Remember your thoughts when you first viewed the stunning NASA scene titled Earthlights that circulated the Internet a decade ago?
Initially, I was drawn to the mosaic out of curiosity and by the sheer beauty of the familiar yet haunting pattern that showed the purposeful hand of man, so I installed it as my computer’s wallpaper. Over time it became a talisman of sorts, in much the same way I’ve come to regard the mountains embracing my town…a presence that is at once comforting and challenging.
Questions of “Why this?” or “Why not there?” have emerged without fanfare, and here, while I pondered the history and fate of waste, I once again found myself drawn into the night scene without any sense of purpose. It was as if what I needed to say had been waiting there ready to snare me…and it did.
The same hand of man my wallpaper depicted through myriad points of light produced the base materials with which my soon-to-be audience wrestled on a daily basis, but the significance of the mosaic didn’t end there…indeed, far from it.
Take a moment to let the image wash through you, and then consider some points of interest.
* Electrification, as it now exists, is little more than a century old.
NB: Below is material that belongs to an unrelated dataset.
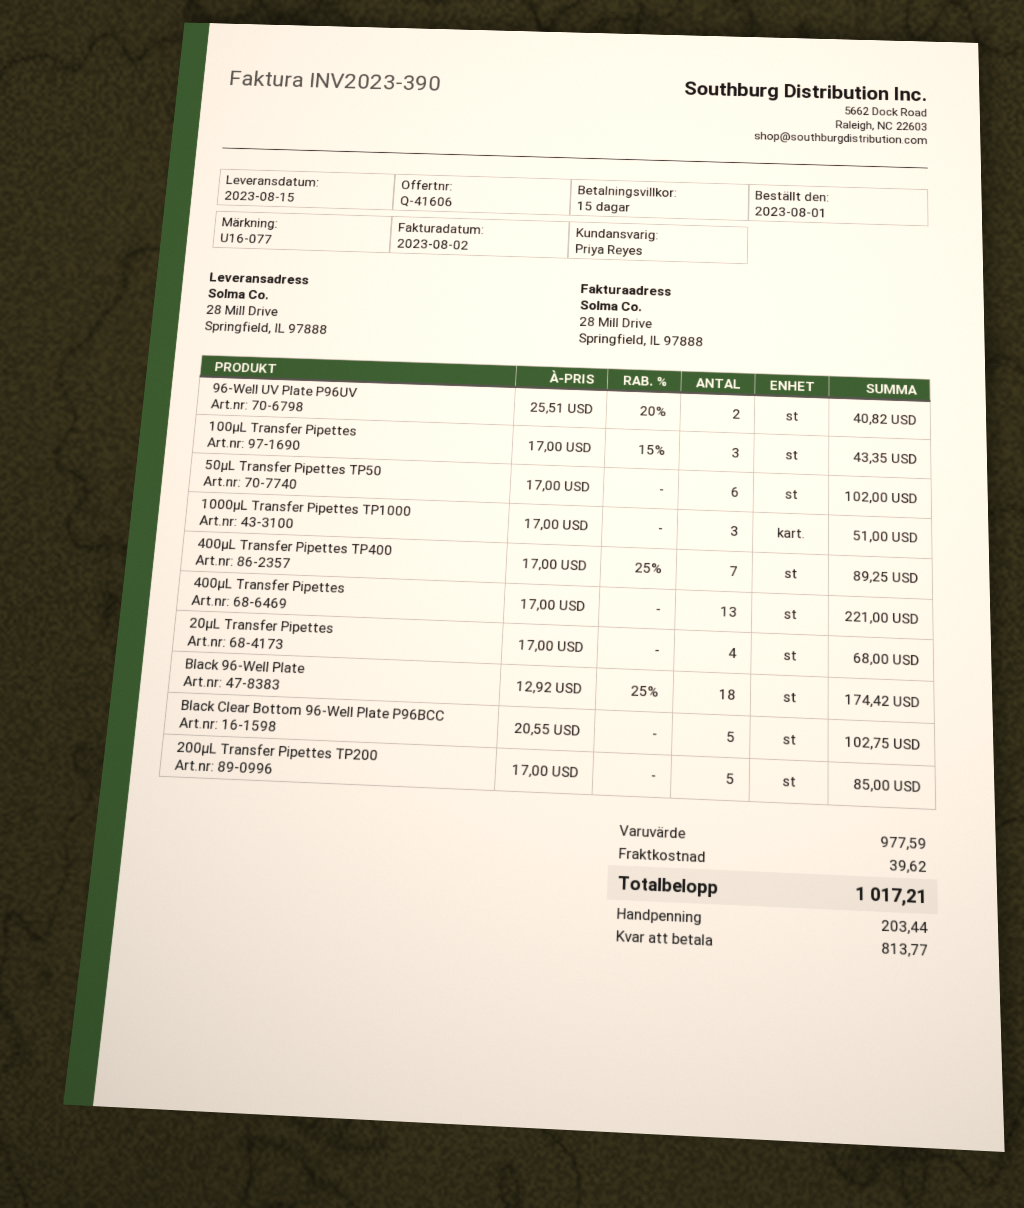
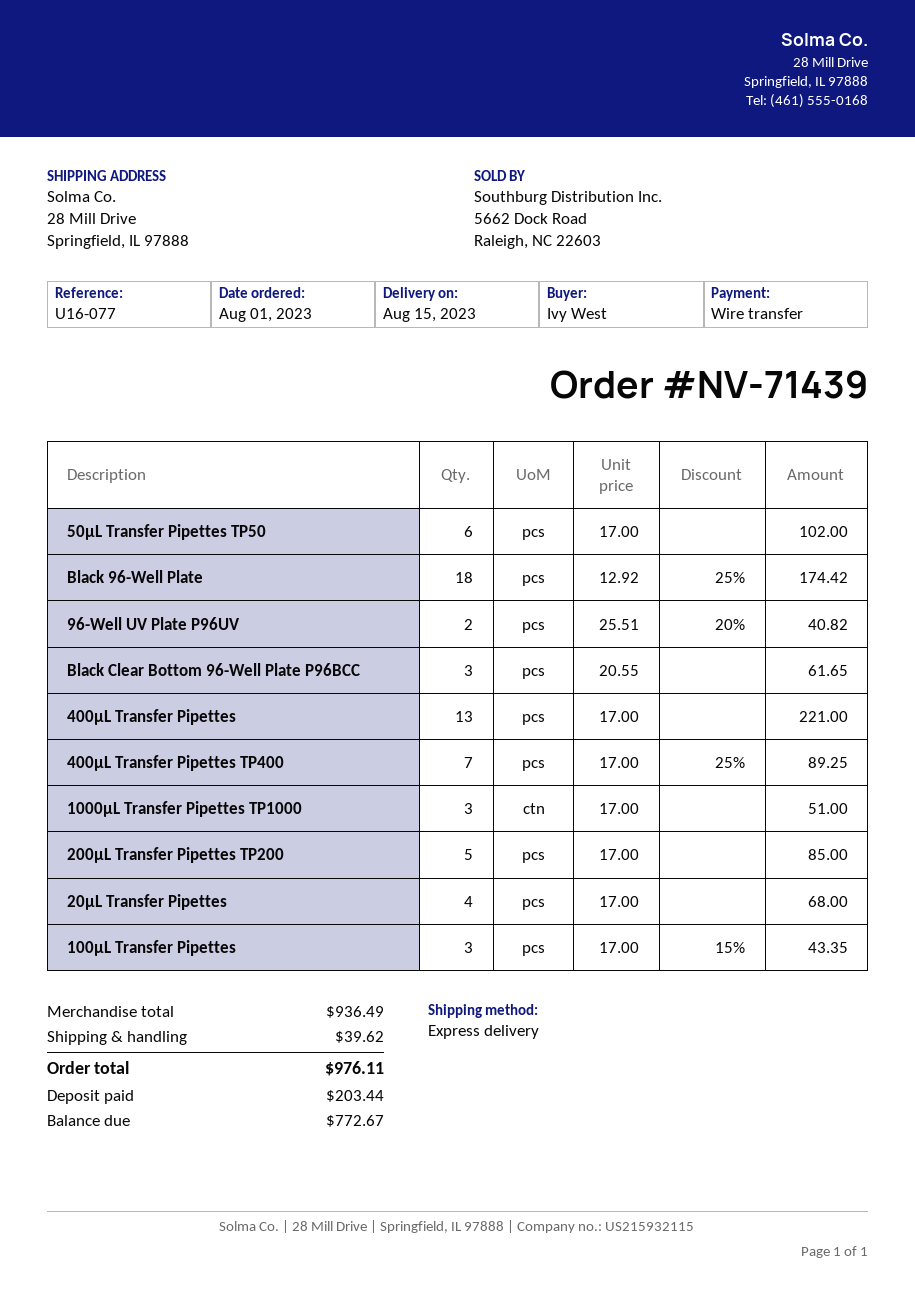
Black Clear Bottom 96-Well Plate P96BCC: 5 x 20.55 = 102.75 -> 3 x 20.55 = 61.65
subtotal: 977.59 -> 936.49
total: 1017.21 -> 976.11
balance: 813.77 -> 772.67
* When it began to emerge, the world’s population stood at 1.4 billion people—roughly 10 times what it was at the time of Christ.
* Today, the world’s population has grown fivefold—to 7 billion, headed for 8 billion by 2020.
* If the present rate is to continue, we will have achieved another 10-times population expansion in less than 200 years.
* Worldwide gross product has grown one-hundred-fold in the last century.
Now look at the image again. Does it look the same to you, or does it stir up some new thoughts about life here on Earth 100 years ago, today, and then into the time of our grandchildren? To me, it raises strings of questions, chief among which is, “To what extent does the maintenance, much less than the growth, of the world’s current population depend on the production and delivery of reliable and affordable energy?”
Without the guarantee of reliable, affordable, and secure energy, not only is the industry necessary to meet the needs of our soaring population growth at risk, but so too the ability to sustain that which already exists.
Earthlights, if you look behind the shimmering dots, is a grim depiction of a house of cards at the mercy of forces largely beyond our control. Our salvation, I would like to suggest, lies in our ability to develop and maintain options…one of which is an expansion of distributed energy resources and solutions.
Until this past week, it seemed that nulcear power—with much of the opposition to the building of new powerplants on the wane—once again held promise for the future, but in the wake of the Sendai quake and tsunami, I suspect any hopes in that arena have been dashed for at least another generation. So when it comes to options for the future, what are your feelings about converting non-recyclable organic waste materials to energy?